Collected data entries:
*** Block opens ***
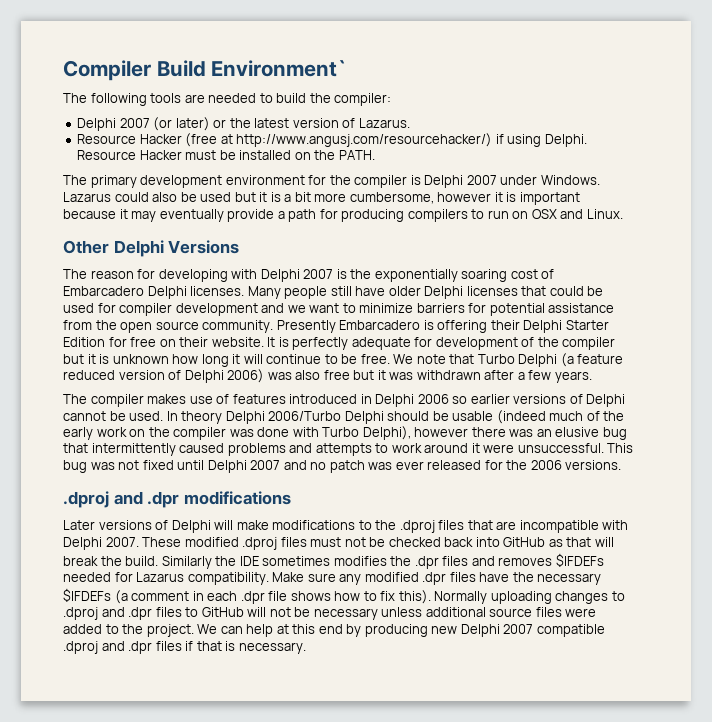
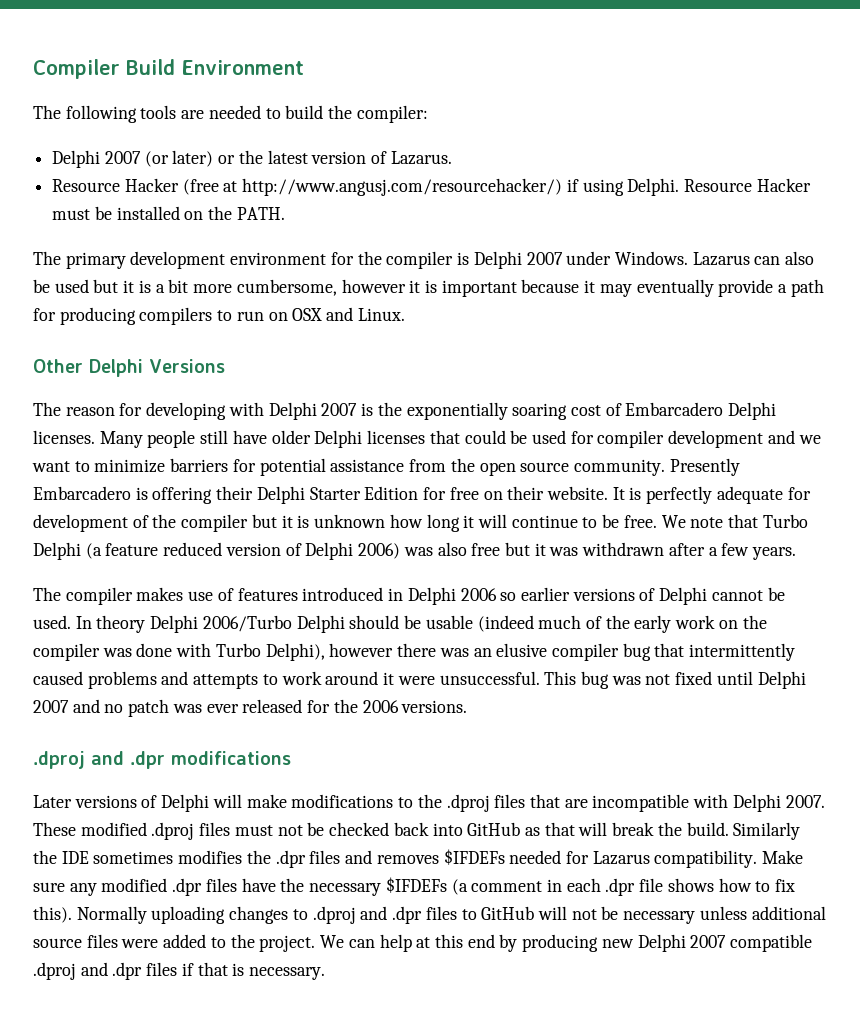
- Compiler Build Environment`
+ Compiler Build Environment
- Lazarus could also be used but it is a bit more cumbersome, however it is important because it may eventually provide a path for producing compilers to run on OSX and Linux.
+ Lazarus can also be used but it is a bit more cumbersome, however it is important because it may eventually provide a path for producing compilers to run on OSX and Linux.
- In theory Delphi 2006/Turbo Delphi should be usable (indeed much of the early work on the compiler was done with Turbo Delphi), however there was an elusive bug that intermittently caused problems and attempts to work around it were unsuccessful.
+ In theory Delphi 2006/Turbo Delphi should be usable (indeed much of the early work on the compiler was done with Turbo Delphi), however there was an elusive compiler bug that intermittently caused problems and attempts to work around it were unsuccessful.

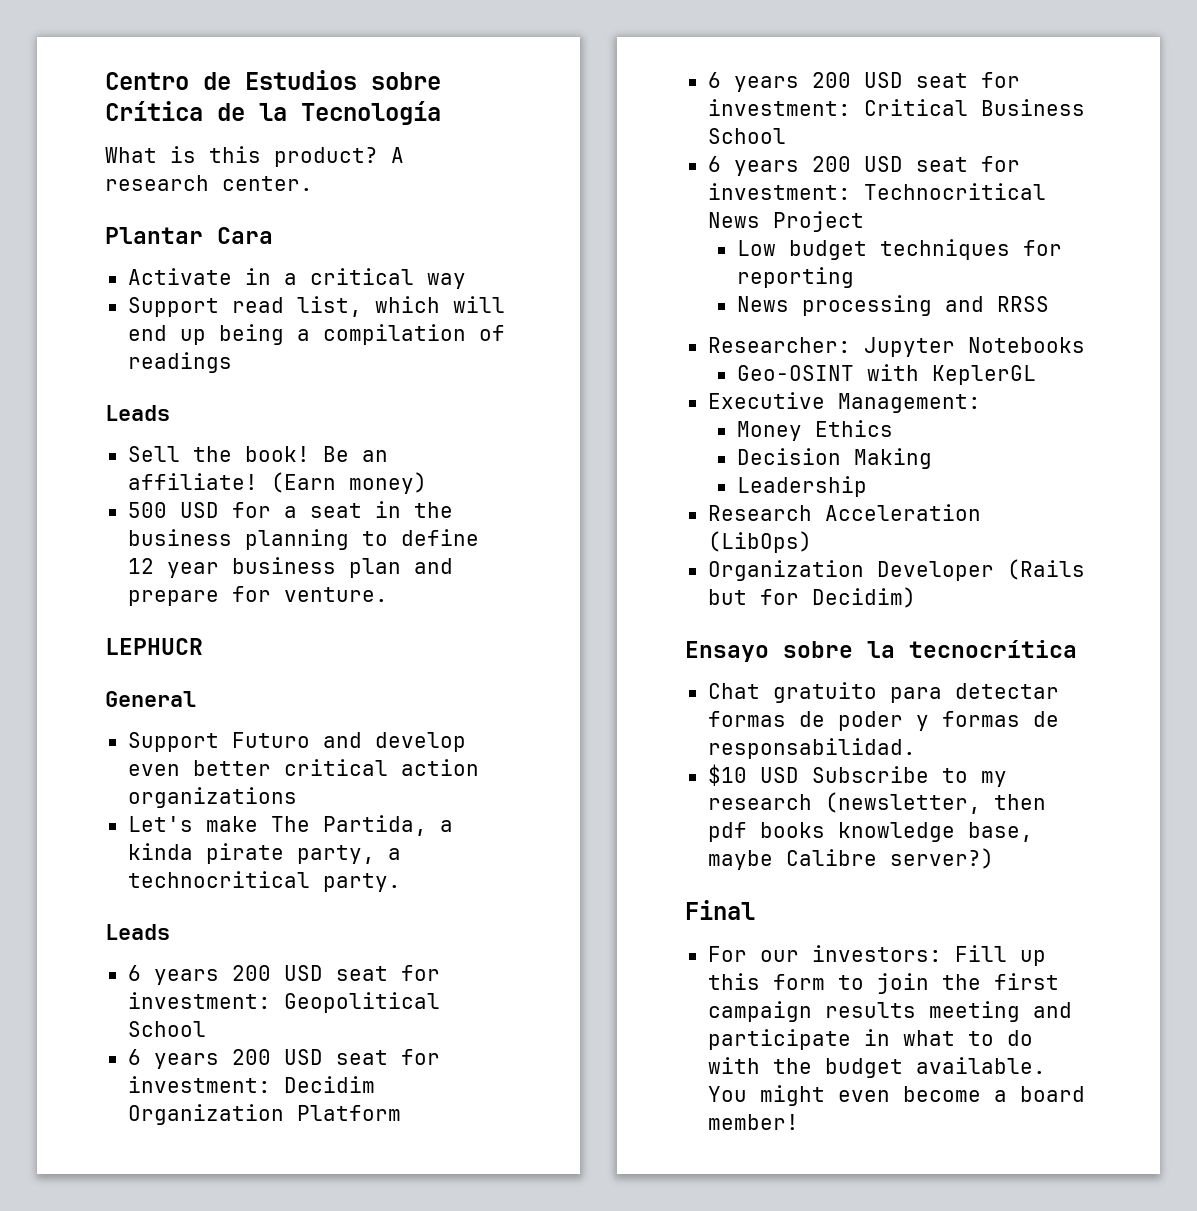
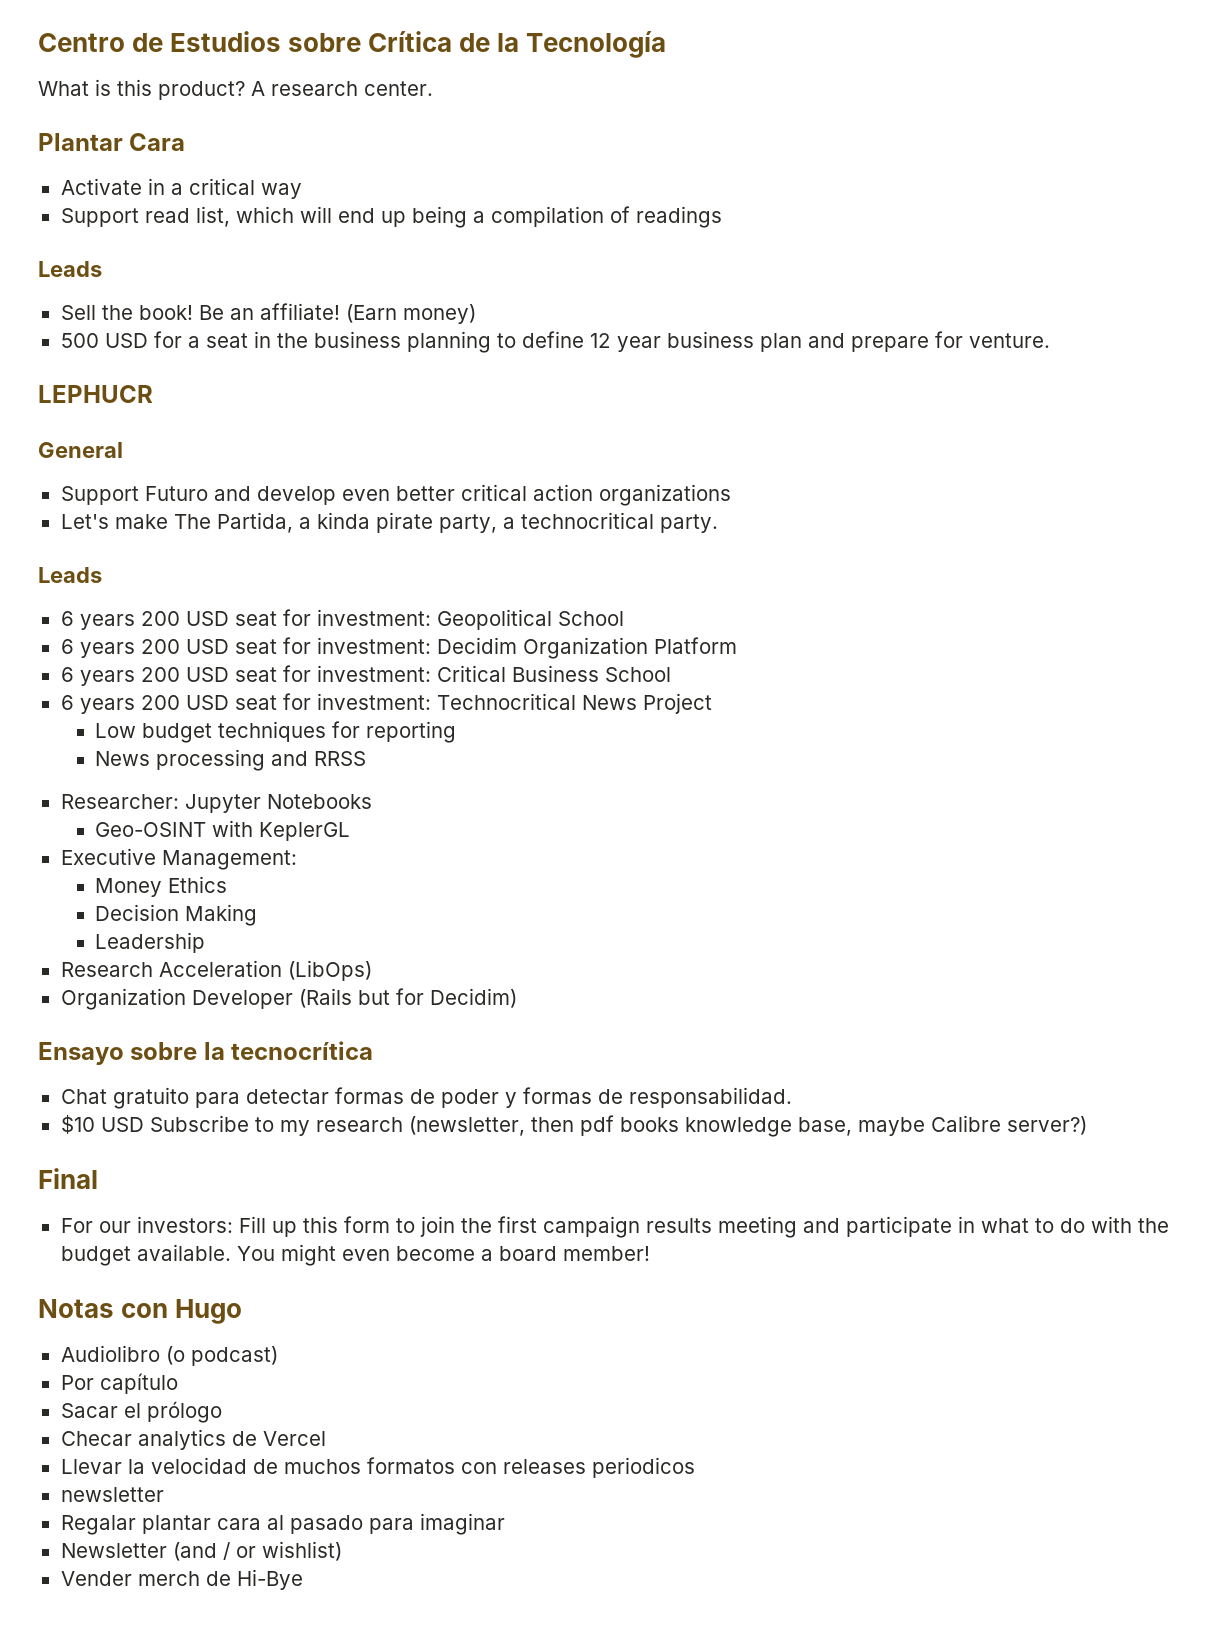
+ Notas con Hugo
+ Audiolibro (o podcast)
+ Por capítulo
+ Sacar el prólogo
+ Checar analytics de Vercel
+ Llevar la velocidad de muchos formatos con releases periodicos
+ newsletter
+ Regalar plantar cara al pasado para imaginar
+ Newsletter (and / or wishlist)
+ Vender merch de Hi-Bye

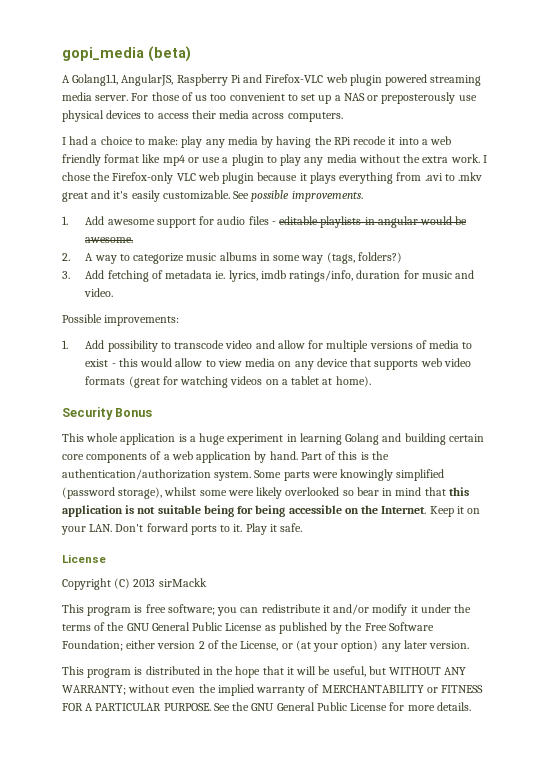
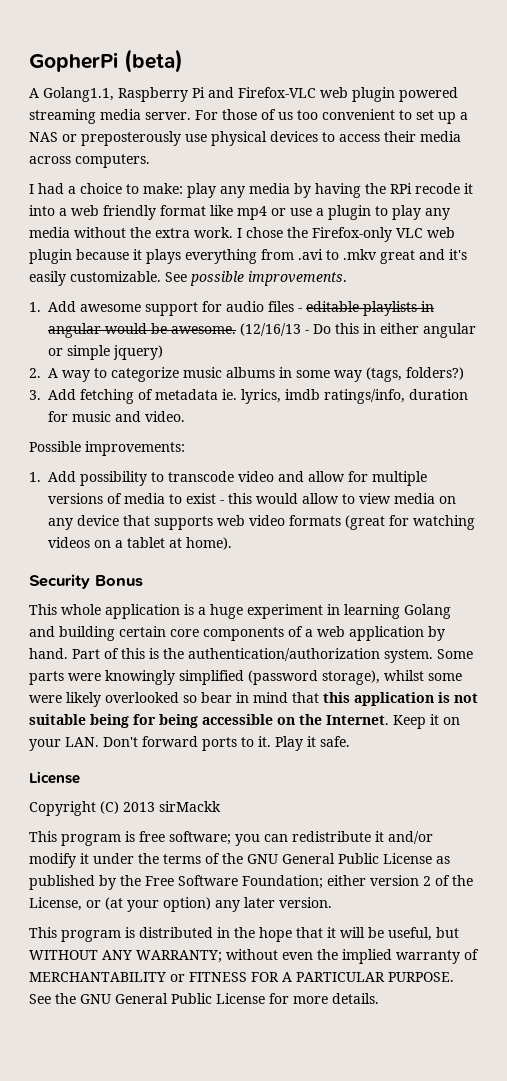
- gopi_media (beta)
+ GopherPi (beta)
- A Golang1.1, AngularJS, Raspberry Pi and Firefox-VLC web plugin powered streaming media server.
+ A Golang1.1, Raspberry Pi and Firefox-VLC web plugin powered streaming media server.
+ (12/16/13 - Do this in either angular or simple jquery)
*** Block closes ***
Find the line with "Audiolibro (o podcast)". Return it and each line after it through the end of the data, exactly, without pictures.

+ Audiolibro (o podcast)
+ Por capítulo
+ Sacar el prólogo
+ Checar analytics de Vercel
+ Llevar la velocidad de muchos formatos con releases periodicos
+ newsletter
+ Regalar plantar cara al pasado para imaginar
+ Newsletter (and / or wishlist)
+ Vender merch de Hi-Bye

- gopi_media (beta)
+ GopherPi (beta)
- A Golang1.1, AngularJS, Raspberry Pi and Firefox-VLC web plugin powered streaming media server.
+ A Golang1.1, Raspberry Pi and Firefox-VLC web plugin powered streaming media server.
+ (12/16/13 - Do this in either angular or simple jquery)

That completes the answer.